Most DMs will agree that getting player characters together for the first time is not exactly an easy task. Sure, you can always throw them together and ignore their history and their past, but where is the dynamic connection in that?

Many adventures start out as a notice tacked to the message wall in the local tavern, which is great for those few PCs born in that town, but what of the other PCs? One wants to be an elf from some forgotten era, one wants to be a barbarian from the mountains 200 miles to the north, while the last guy wants to be a nomadic ranger born in a major city on the opposite side of the realm, three continents away!

Okay, it can be accepted that the party is by chance in the same tavern at the same time and they are each interested in the same adventure. It could be accepted, but it does not make for a very interesting backstory for those characters.

What if, instead, the ranger is tracking a band of thieves that took his daughter’s life? What if that barbarian from way up North had to go on a journey to prove himself to his peers? What of the elf rogue… perhaps she is undercover in the same band of thieves that the ranger is tracking (as they stole her father’s prized dagger and she is infiltrating them to get to the head call-the-shots-boss)?

That stands to hold more of a reason for the party of five adventurers to come together rather than ‘poof we just popped into existence knowing each other’.

“Yeah but who cares, we just want to play the game.”

Well, there is nothing wrong with simply rolling the dice scribbling down the numbers and jumping into the game. But keep this in mind: what if the scenario described up above happened three years ago? The elf need not play out her discovery of tracking down the rogues who stole her father’s dagger, the barbarian does not have to play out his 200 mile journey around the country side, he may have even returned home and proved himself but decided he enjoyed traveling the countryside than milling around the mountains all day. Then there is the ranger, he is a bit tough. The very nature of him dictates that he would not stay in one place for very long, but regardless, what if he falls in love, or someone has hired him to guard something?

The point is, regardless of the reasons, these backgrounds do not need to be played out. They are exactly that, backgrounds, and give the PCs more of a reason for being in the same place at the same time.

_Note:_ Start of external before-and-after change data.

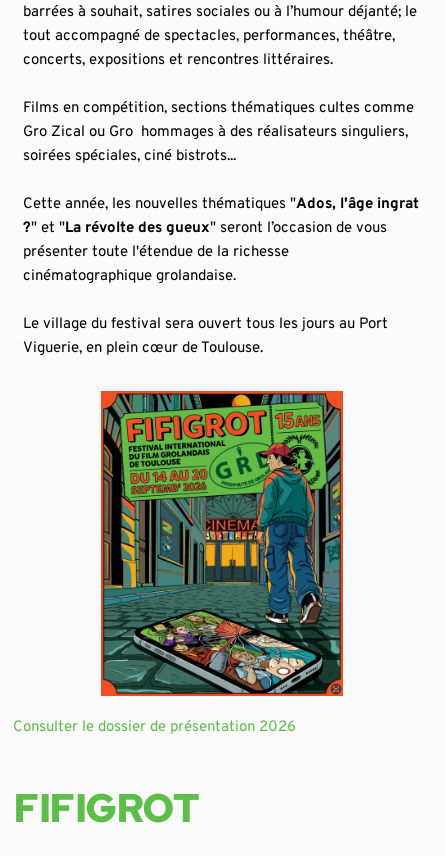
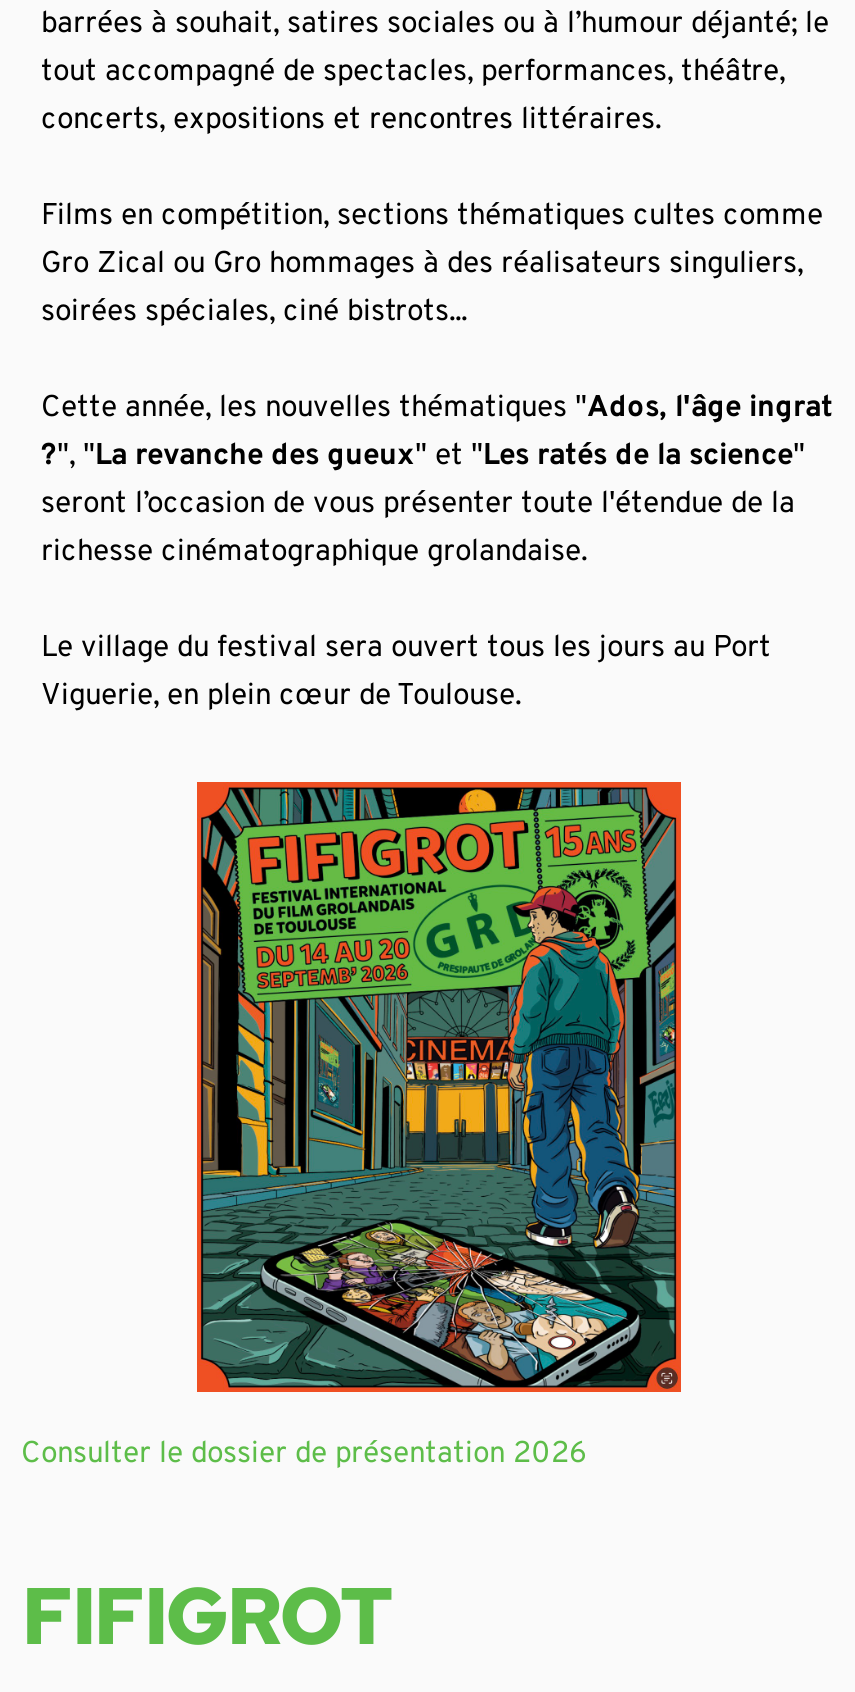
- ?" et "La révolte des gueux" seront l’occasion de vous
- présenter toute l'étendue de la richesse
- cinématographique grolandaise.
+ ?", "La revanche des gueux" et "Les ratés de la science"
+ seront l’occasion de vous présenter toute l'étendue de la
+ richesse cinématographique grolandaise.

In the process of their background, each PC is able to meet each other PC. They spend time together and they all have likes and dislikes. Each one is able to flesh out the party and because of the background the PC itself is better fleshed out.

Three years, two years, even one year is long enough for a group of Five adventurers to get to know each other, but again, that history does not exactly have to be played out.

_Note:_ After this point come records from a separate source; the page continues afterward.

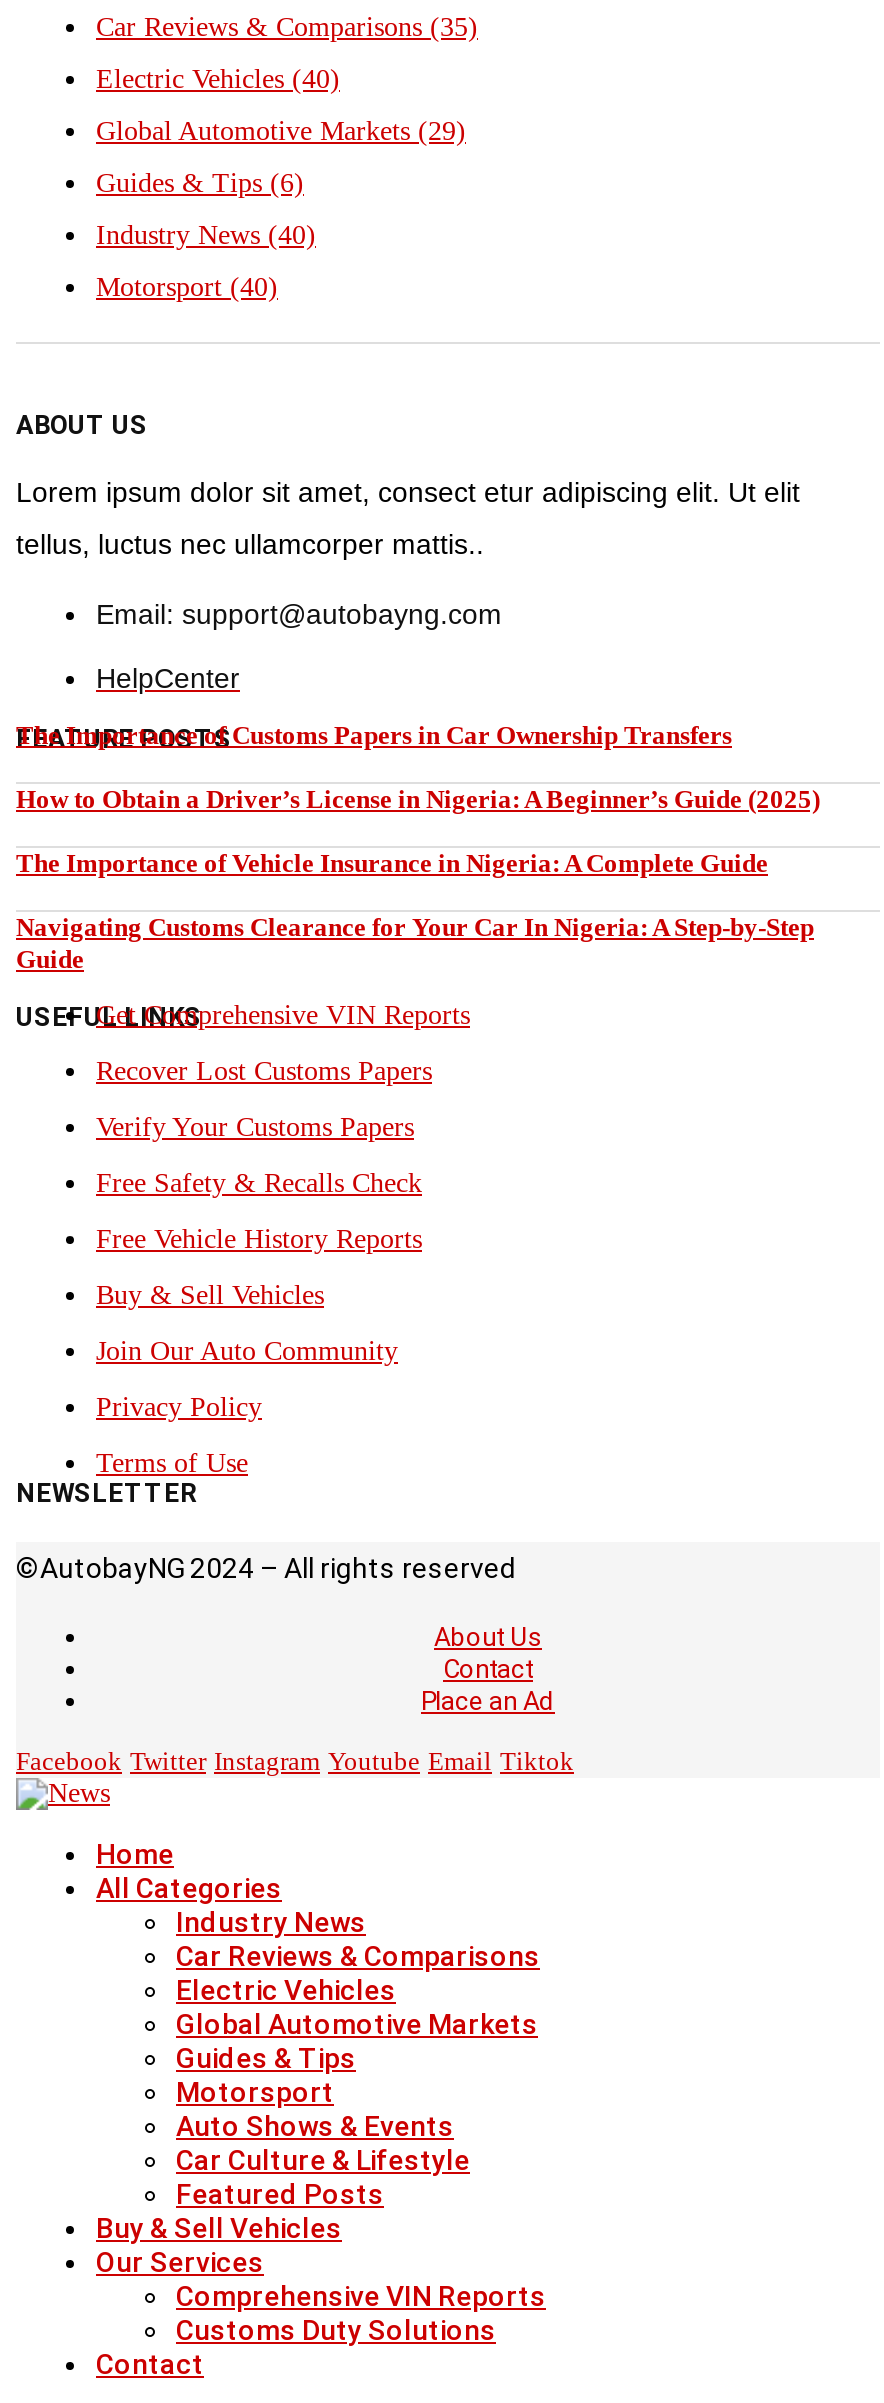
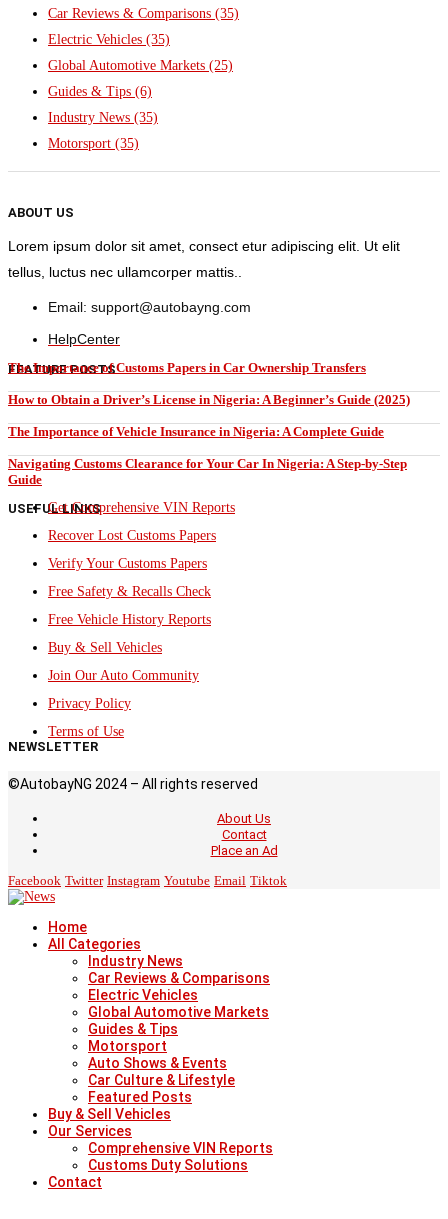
- Electric Vehicles (40)
+ Electric Vehicles (35)

- Global Automotive Markets (29)
+ Global Automotive Markets (25)

- Industry News (40)
+ Industry News (35)

- Motorsport (40)
+ Motorsport (35)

Of course, it stands to reason that as far as adventurers go, there is a much more diverse combination of PCs. Likewise, there are also many diverse backgrounds to come up with.

As far as all wanting to go on the same adventure?


The same guy that tacked that note to the tavern wall is the same guy that took the life of the ranger’s daughter, is also the one that stole the dagger from the rogue’s dad, and also is the same enemy of the barbarian’s clan of whom he must seek out to kill.

And what of the other two faithful PCs that grew up together in the same town? Not much was mentioned about them. Why? Well, we already know how they are acquainted, but of course that does not mean they cannot have backgrounds of their own.

The key element here is to keep in mind that assembling the PCs in the same place does not have to be a horrible thing. No Nightmare has to take place. It simply makes the idea of the adventure flow a bit smoother.

Think about it this way: the group that will play next week, how did they come to know each other? Not their Player Characters, but the Players themselves? Surely they did not all spontaneously ‘pop’ into existence sitting at the table, dice in hand, ready to play. Did one guy work at the pizza joint and saw your D&D hat and ask a question? Did the lady that sits at the far end of the table grow up three blocks away?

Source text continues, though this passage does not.